» **Data to process**:
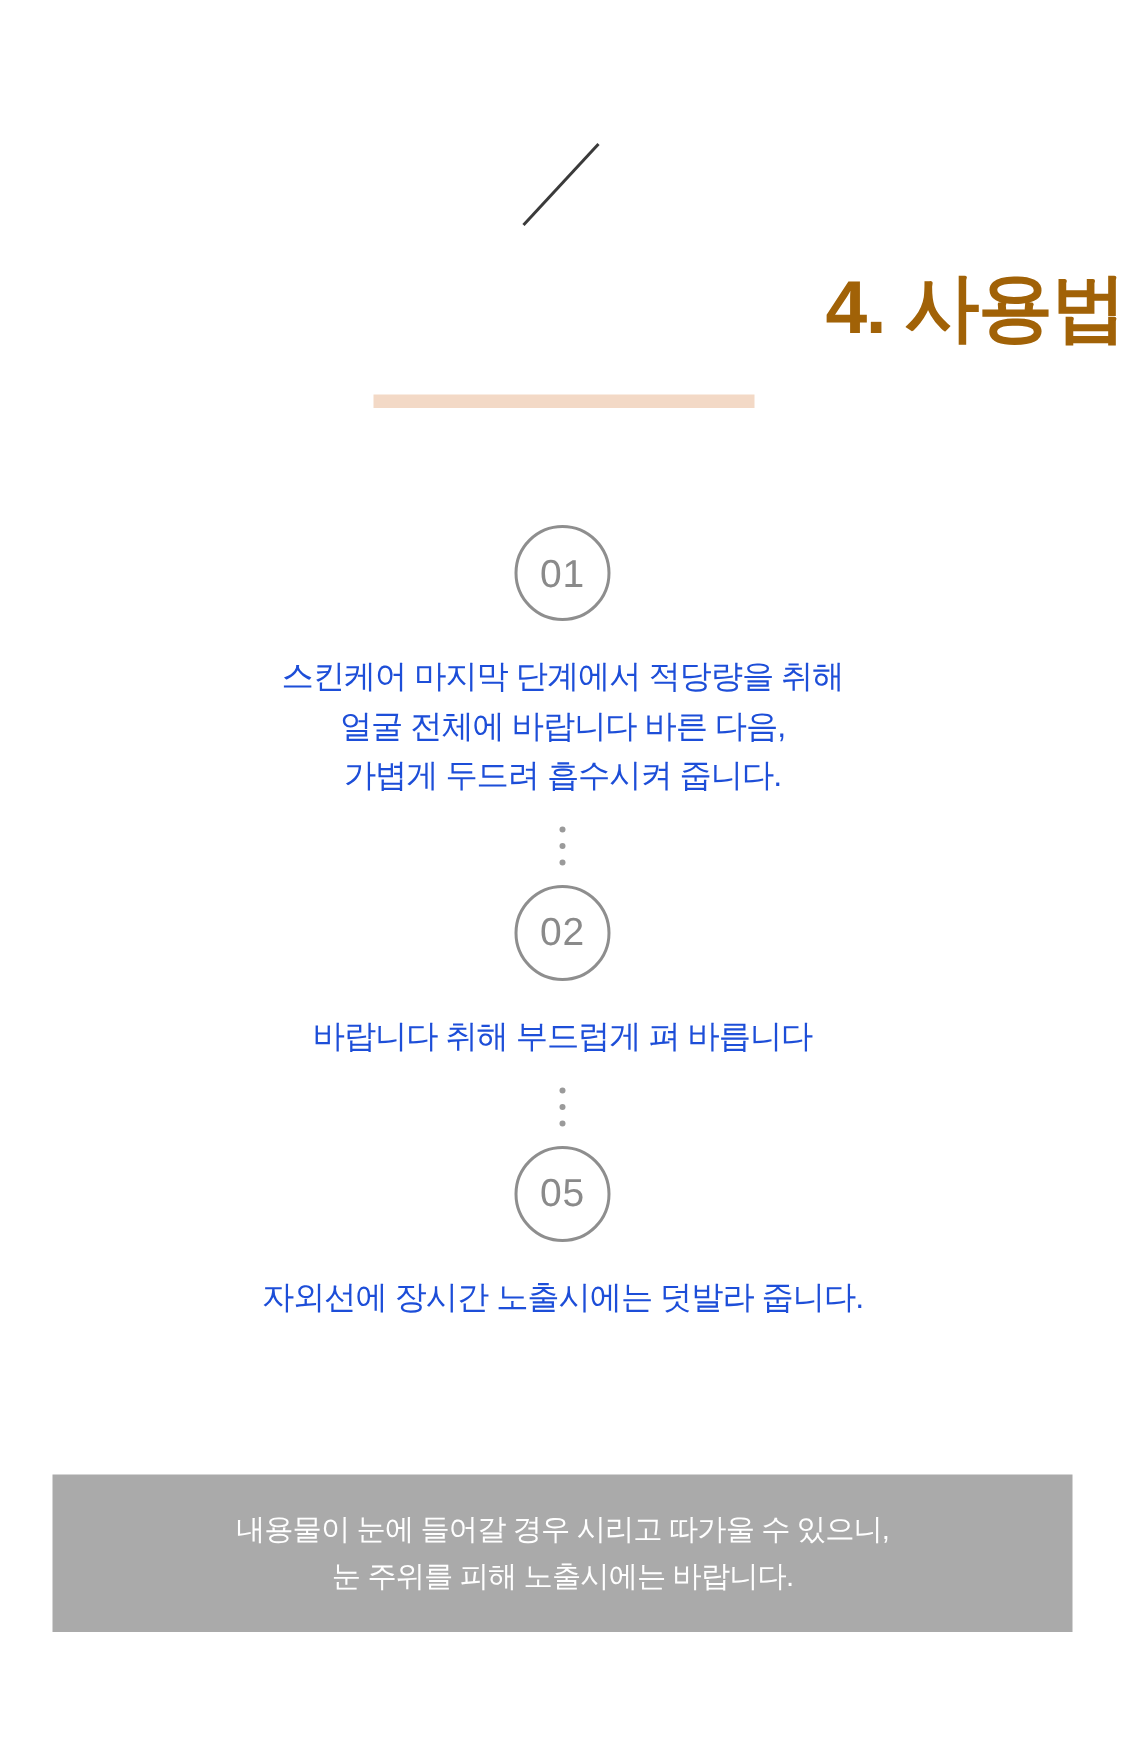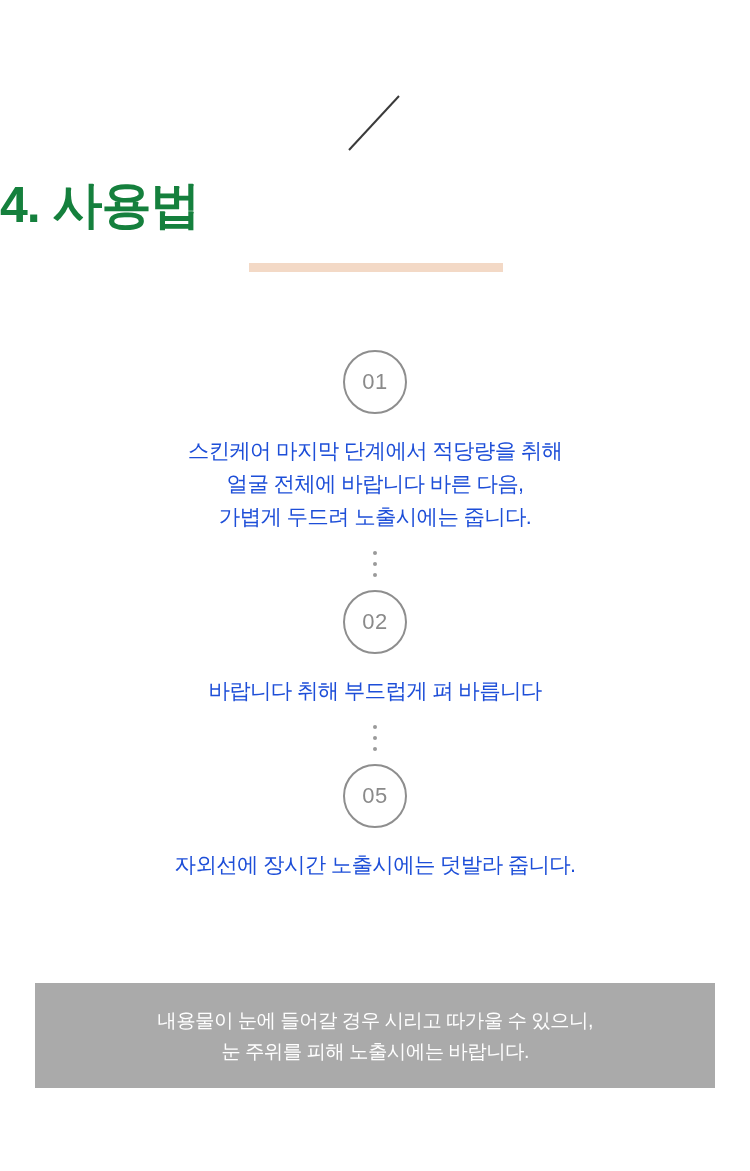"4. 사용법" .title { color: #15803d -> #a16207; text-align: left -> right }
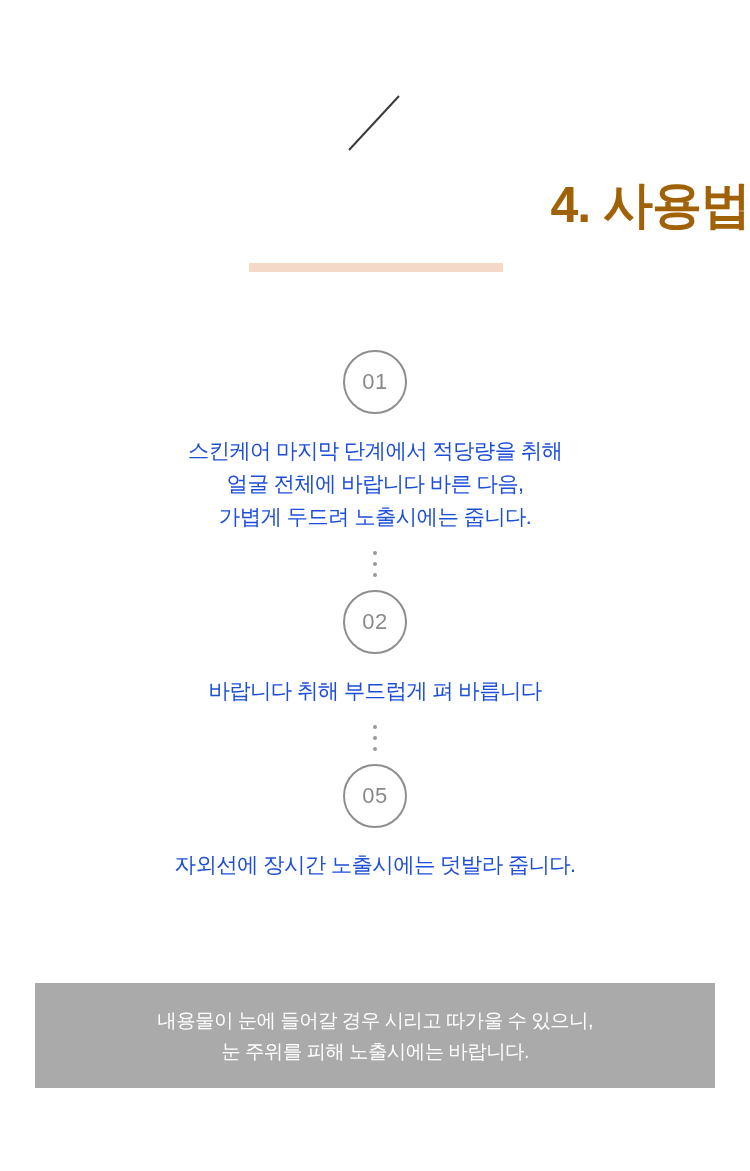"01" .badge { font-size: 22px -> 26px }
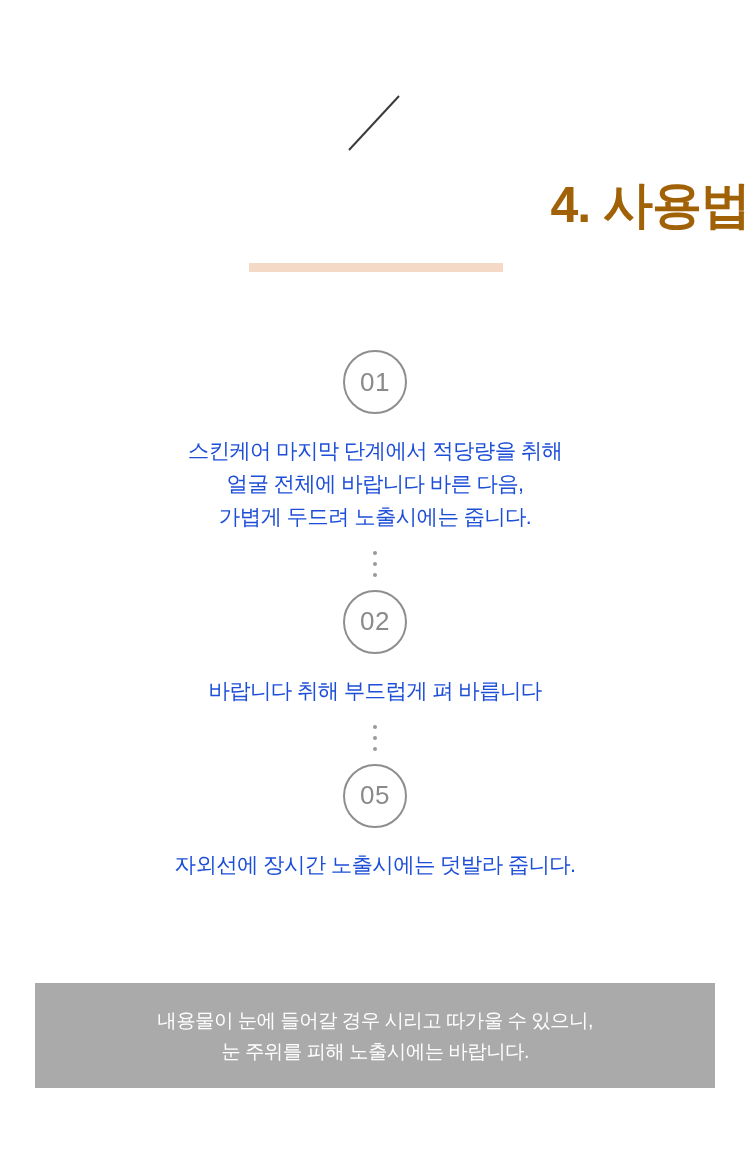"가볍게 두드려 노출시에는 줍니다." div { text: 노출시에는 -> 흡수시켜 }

...

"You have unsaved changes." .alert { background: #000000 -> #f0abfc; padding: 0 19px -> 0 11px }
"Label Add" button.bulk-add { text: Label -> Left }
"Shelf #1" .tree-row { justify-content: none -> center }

» **Exercise prompt**:
Starting at the line that contains "color: #15803d ->" and ending at the line that contains "text: 노출시에는 ->", transcribe the material above exactly, excluding pictures.

» **Solution below**:
"4. 사용법" .title { color: #15803d -> #a16207; text-align: left -> right }
"01" .badge { font-size: 22px -> 26px }
"가볍게 두드려 노출시에는 줍니다." div { text: 노출시에는 -> 흡수시켜 }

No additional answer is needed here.